**TASK GOAL:** Return the run of lines below that opens with the line containing "html: <div>Earth View" and closes with the line containing "html: none ->", keeping each one exact.

═════ GIVEN RECORDS ═════

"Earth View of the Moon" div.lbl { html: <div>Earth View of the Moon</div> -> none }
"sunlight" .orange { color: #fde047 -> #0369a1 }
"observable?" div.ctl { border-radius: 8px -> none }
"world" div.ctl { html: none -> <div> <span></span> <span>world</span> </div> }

═════
═════ GIVEN RECORDS ═════

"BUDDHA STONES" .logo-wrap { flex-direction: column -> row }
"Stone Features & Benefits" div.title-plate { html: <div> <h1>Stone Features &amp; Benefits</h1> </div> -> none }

═════

**ANSWER TO THIS PROBLEM:**
"Earth View of the Moon" div.lbl { html: <div>Earth View of the Moon</div> -> none }
"sunlight" .orange { color: #fde047 -> #0369a1 }
"observable?" div.ctl { border-radius: 8px -> none }
"world" div.ctl { html: none -> <div> <span></span> <span>world</span> </div> }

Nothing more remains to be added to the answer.